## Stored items
'''

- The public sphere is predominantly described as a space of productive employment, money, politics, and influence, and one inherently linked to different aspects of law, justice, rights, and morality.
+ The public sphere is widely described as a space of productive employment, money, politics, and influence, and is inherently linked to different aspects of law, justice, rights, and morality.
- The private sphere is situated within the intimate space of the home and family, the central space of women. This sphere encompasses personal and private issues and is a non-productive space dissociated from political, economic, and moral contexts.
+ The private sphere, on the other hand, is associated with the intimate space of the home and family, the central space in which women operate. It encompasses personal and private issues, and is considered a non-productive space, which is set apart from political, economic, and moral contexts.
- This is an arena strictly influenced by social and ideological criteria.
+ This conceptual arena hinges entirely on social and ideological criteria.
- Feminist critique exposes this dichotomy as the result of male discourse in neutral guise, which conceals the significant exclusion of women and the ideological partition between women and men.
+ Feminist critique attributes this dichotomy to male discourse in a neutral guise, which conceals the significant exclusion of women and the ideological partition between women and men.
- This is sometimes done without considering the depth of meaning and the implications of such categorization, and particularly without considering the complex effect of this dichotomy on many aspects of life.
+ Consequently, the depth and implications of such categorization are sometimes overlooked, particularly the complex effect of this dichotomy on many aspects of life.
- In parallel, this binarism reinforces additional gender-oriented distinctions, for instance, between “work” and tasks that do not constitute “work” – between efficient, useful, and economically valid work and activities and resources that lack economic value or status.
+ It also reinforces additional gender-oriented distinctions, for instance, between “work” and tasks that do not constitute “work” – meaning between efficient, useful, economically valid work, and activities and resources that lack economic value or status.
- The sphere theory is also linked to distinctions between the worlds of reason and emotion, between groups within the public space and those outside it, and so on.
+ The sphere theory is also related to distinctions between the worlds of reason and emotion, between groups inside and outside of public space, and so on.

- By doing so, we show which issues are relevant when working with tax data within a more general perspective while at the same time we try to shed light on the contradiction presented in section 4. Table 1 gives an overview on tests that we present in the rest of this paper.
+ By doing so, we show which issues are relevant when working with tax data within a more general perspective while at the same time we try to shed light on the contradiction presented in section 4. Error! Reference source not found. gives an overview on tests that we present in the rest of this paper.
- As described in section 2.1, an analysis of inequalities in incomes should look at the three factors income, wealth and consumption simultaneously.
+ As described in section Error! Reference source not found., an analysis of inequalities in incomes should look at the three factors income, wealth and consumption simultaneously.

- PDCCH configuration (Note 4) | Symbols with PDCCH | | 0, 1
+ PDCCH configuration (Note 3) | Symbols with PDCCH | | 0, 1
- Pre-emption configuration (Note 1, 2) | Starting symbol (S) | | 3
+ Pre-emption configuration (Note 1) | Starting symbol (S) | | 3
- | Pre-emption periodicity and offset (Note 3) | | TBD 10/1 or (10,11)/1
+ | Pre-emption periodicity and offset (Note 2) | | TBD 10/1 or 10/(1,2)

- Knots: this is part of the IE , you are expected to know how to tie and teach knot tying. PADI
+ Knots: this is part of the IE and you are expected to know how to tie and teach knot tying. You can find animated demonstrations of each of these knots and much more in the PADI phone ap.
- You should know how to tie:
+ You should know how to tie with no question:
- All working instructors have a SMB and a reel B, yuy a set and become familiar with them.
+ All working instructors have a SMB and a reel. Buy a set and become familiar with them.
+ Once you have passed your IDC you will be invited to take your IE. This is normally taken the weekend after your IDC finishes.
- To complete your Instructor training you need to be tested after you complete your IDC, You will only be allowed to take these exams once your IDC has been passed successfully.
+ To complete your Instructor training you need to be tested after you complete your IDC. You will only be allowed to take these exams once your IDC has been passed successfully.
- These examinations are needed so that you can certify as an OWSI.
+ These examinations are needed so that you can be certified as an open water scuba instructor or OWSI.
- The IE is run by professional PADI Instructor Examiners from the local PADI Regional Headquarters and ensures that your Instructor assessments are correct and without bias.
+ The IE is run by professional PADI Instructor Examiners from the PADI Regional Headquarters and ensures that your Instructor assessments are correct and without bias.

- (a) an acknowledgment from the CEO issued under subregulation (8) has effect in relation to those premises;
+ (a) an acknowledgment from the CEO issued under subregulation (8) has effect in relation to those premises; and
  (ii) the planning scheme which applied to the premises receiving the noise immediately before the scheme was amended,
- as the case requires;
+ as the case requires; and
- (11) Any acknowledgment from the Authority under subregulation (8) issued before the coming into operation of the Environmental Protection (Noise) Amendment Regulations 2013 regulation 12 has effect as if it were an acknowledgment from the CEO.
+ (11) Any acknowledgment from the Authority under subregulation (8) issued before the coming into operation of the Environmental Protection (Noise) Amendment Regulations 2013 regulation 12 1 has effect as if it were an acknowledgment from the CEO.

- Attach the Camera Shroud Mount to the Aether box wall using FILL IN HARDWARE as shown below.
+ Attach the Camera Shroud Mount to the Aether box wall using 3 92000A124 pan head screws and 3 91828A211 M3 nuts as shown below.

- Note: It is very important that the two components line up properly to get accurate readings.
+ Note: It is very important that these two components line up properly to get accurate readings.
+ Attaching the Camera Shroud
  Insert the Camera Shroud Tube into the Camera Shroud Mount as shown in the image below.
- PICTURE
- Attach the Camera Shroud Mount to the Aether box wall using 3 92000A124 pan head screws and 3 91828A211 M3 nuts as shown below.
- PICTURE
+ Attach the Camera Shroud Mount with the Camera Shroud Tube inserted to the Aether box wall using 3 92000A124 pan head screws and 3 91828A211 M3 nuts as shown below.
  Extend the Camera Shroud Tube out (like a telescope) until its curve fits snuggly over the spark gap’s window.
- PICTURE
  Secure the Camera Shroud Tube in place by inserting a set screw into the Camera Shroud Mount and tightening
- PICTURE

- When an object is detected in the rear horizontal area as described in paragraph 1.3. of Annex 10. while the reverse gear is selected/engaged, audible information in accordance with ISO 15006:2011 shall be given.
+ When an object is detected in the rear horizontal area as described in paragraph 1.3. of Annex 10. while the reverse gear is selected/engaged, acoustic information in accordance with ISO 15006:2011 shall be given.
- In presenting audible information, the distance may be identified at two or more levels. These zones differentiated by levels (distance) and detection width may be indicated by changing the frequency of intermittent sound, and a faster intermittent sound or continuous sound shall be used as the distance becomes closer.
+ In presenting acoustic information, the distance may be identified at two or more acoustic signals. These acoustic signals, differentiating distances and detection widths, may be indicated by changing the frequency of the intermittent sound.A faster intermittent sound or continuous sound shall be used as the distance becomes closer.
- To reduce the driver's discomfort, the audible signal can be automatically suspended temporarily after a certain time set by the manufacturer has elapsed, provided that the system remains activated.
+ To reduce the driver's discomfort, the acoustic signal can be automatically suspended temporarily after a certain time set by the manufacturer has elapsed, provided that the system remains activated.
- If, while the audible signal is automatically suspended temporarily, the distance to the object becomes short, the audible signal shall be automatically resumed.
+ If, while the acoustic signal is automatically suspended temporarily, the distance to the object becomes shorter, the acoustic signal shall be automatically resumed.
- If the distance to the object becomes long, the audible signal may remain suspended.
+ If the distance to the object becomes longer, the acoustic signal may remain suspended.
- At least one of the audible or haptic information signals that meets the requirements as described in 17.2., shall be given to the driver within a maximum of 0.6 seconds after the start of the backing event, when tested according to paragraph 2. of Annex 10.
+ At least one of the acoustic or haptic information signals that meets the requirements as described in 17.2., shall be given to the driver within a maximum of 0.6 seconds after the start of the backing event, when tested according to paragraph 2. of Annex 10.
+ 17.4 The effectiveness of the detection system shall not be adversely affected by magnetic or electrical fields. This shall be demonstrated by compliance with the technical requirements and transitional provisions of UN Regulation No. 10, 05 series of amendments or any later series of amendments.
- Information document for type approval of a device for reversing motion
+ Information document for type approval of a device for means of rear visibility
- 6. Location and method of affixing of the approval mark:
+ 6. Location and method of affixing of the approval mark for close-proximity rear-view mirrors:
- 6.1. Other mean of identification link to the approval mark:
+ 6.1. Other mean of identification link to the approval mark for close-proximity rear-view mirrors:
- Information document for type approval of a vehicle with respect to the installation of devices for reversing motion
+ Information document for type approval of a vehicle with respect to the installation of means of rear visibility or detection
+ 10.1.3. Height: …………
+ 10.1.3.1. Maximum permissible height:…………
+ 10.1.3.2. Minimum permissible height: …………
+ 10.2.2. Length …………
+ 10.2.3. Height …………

'''

## Assignment
All lines in the records that contain "implications" are to be copied and returned.

## Solution below
- This is sometimes done without considering the depth of meaning and the implications of such categorization, and particularly without considering the complex effect of this dichotomy on many aspects of life.
+ Consequently, the depth and implications of such categorization are sometimes overlooked, particularly the complex effect of this dichotomy on many aspects of life.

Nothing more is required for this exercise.